To do: Take from the material every line that contains the word "height".

Input records:
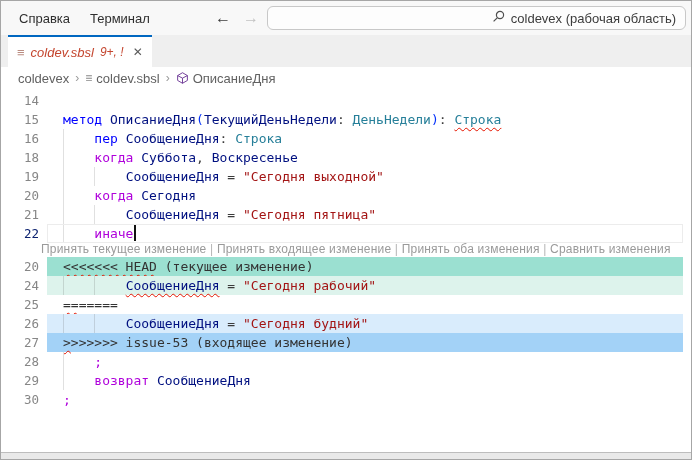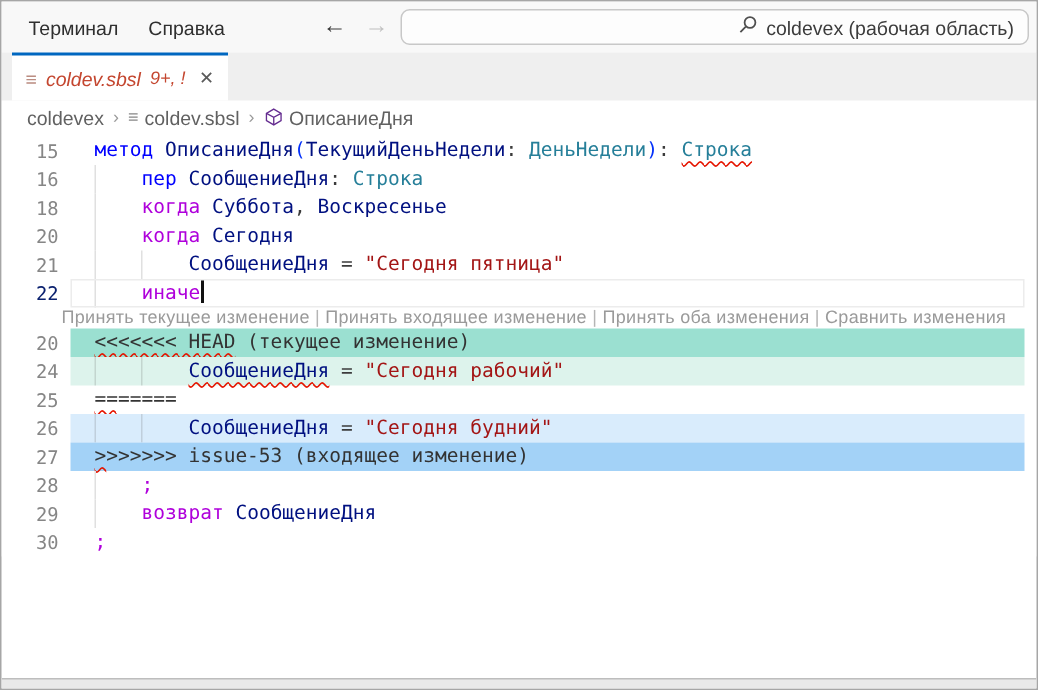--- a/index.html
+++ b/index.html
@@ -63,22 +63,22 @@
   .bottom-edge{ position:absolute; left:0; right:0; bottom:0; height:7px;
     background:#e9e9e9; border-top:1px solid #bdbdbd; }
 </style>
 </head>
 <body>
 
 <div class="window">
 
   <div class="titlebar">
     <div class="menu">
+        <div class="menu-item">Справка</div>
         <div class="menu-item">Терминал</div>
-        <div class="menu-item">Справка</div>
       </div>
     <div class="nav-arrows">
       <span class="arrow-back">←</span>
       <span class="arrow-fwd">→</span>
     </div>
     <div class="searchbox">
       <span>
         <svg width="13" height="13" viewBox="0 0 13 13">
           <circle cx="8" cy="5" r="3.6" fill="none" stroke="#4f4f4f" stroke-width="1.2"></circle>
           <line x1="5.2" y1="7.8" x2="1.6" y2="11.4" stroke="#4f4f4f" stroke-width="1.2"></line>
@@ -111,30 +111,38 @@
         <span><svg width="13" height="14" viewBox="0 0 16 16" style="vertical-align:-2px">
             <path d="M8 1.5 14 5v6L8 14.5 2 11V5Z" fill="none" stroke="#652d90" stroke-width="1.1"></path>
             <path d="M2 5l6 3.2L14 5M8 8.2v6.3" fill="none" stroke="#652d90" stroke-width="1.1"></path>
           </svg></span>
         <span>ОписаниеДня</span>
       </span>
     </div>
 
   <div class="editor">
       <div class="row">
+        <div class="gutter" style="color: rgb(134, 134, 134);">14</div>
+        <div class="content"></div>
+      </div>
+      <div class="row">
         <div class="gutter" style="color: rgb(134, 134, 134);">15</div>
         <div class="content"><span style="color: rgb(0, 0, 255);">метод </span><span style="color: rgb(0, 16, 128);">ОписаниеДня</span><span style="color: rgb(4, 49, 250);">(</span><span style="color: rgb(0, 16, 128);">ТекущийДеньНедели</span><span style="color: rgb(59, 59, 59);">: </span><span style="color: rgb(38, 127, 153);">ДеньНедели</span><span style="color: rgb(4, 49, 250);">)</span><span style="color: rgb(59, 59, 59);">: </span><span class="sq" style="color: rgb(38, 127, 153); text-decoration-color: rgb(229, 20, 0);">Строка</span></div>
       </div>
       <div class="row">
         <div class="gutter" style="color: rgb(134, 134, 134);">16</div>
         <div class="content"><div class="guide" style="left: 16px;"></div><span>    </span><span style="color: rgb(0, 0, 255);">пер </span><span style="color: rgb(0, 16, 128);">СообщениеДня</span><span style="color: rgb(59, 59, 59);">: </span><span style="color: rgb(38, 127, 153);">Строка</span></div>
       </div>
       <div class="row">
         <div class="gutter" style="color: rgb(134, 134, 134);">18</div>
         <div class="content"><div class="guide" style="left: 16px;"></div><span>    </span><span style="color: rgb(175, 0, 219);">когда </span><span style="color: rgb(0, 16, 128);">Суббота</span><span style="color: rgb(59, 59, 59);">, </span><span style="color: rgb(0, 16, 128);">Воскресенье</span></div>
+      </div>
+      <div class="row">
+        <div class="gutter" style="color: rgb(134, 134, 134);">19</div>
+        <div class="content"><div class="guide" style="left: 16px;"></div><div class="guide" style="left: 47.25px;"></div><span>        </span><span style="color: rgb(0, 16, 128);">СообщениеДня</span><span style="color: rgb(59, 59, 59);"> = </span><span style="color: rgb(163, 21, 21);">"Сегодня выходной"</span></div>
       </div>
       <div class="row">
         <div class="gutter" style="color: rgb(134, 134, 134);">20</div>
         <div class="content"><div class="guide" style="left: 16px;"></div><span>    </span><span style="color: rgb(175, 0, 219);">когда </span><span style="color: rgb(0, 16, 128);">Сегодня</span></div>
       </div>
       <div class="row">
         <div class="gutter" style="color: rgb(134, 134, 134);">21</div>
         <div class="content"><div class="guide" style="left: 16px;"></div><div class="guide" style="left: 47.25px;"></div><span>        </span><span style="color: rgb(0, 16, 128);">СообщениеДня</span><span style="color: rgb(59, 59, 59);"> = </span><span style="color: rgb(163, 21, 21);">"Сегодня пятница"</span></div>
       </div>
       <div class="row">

Reply to the exercise:
   .bottom-edge{ position:absolute; left:0; right:0; bottom:0; height:7px;
         <svg width="13" height="13" viewBox="0 0 13 13">
         <span><svg width="13" height="14" viewBox="0 0 16 16" style="vertical-align:-2px">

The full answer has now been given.